**Task requirements**
All lines below containing the string "nicht" are to be copied.

(Stored data entries)
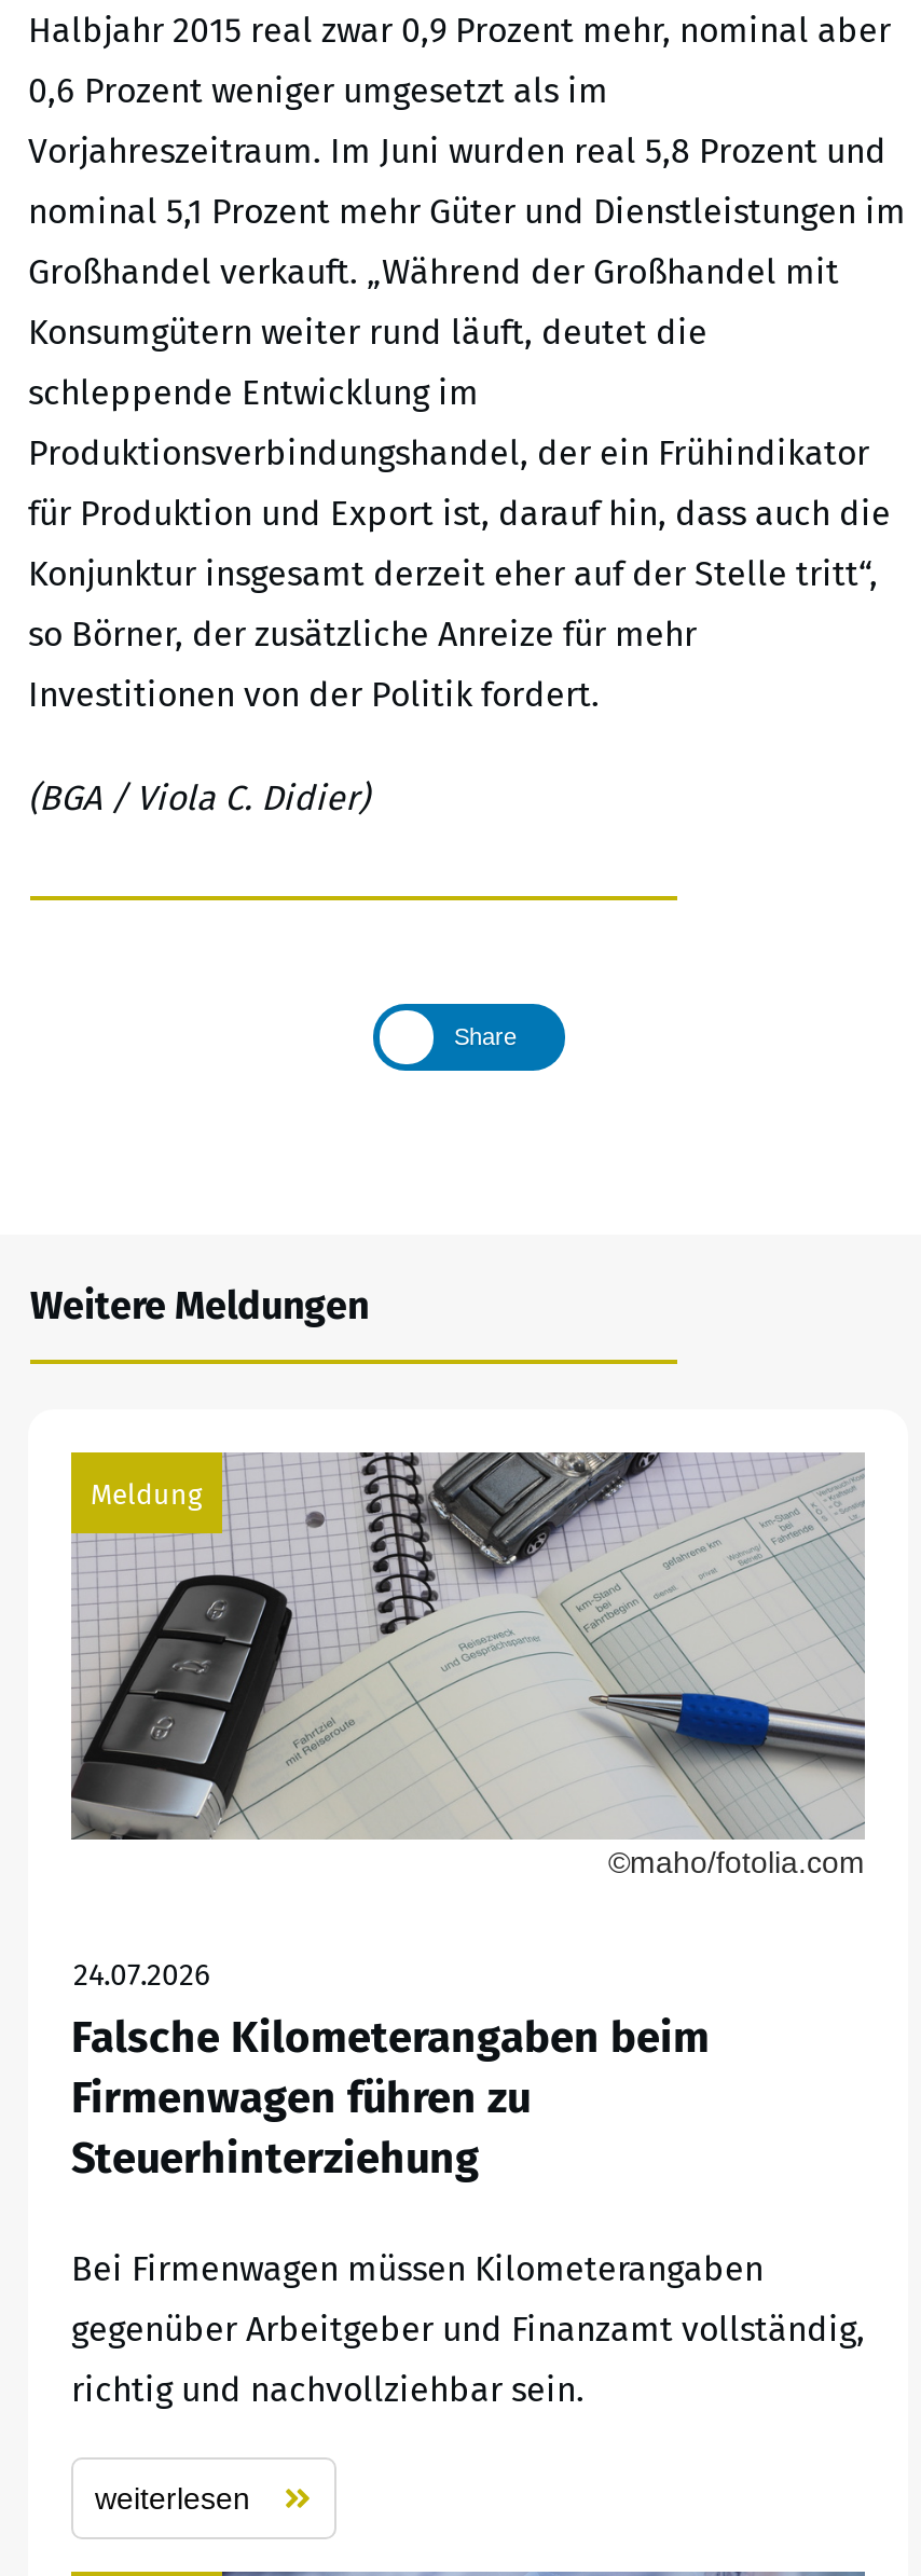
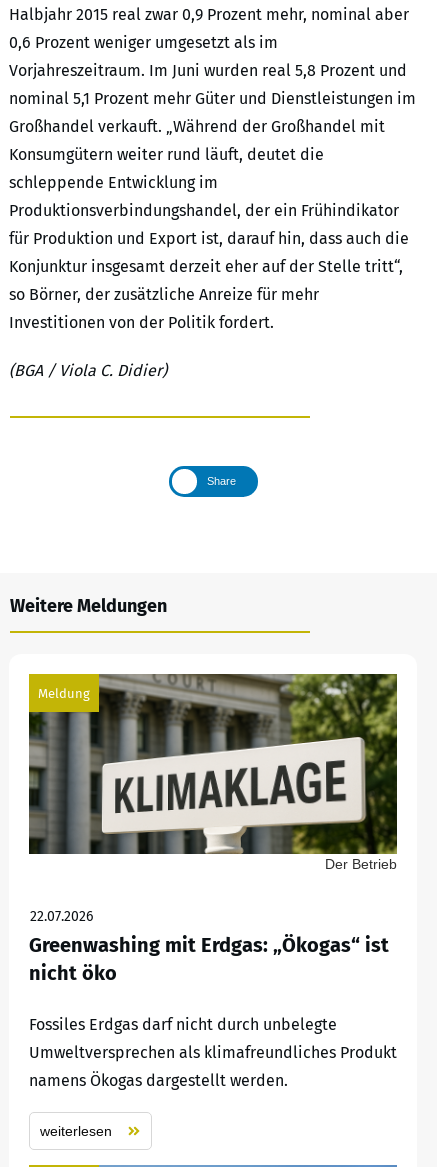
[69,1450,867,1879] [image] | ©maho/fotolia.com -> [28,673,398,872] [image] | Der Betrieb
[71,1956,710,2183] 24.07.2026 | Falsche Kilometerangaben beim | Firmenwagen führen zu | Steuerhinterziehung -> [29,908,389,985] 22.07.2026 | Greenwashing mit Erdgas: „Ökogas“ ist | nicht öko
[71,2248,764,2289] Bei Firmenwagen müssen Kilometerangaben -> [29,1015,337,1034] Fossiles Erdgas darf nicht durch unbelegte
[71,2308,865,2349] gegenüber Arbeitgeber und Finanzamt vollständig, -> [29,1043,397,1062] Umweltversprechen als klimafreundliches Produkt
[71,2368,585,2409] richtig und nachvollziehbar sein. -> [29,1071,288,1090] namens Ökogas dargestellt werden.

**Task solution**
[71,1956,710,2183] 24.07.2026 | Falsche Kilometerangaben beim | Firmenwagen führen zu | Steuerhinterziehung -> [29,908,389,985] 22.07.2026 | Greenwashing mit Erdgas: „Ökogas“ ist | nicht öko
[71,2248,764,2289] Bei Firmenwagen müssen Kilometerangaben -> [29,1015,337,1034] Fossiles Erdgas darf nicht durch unbelegte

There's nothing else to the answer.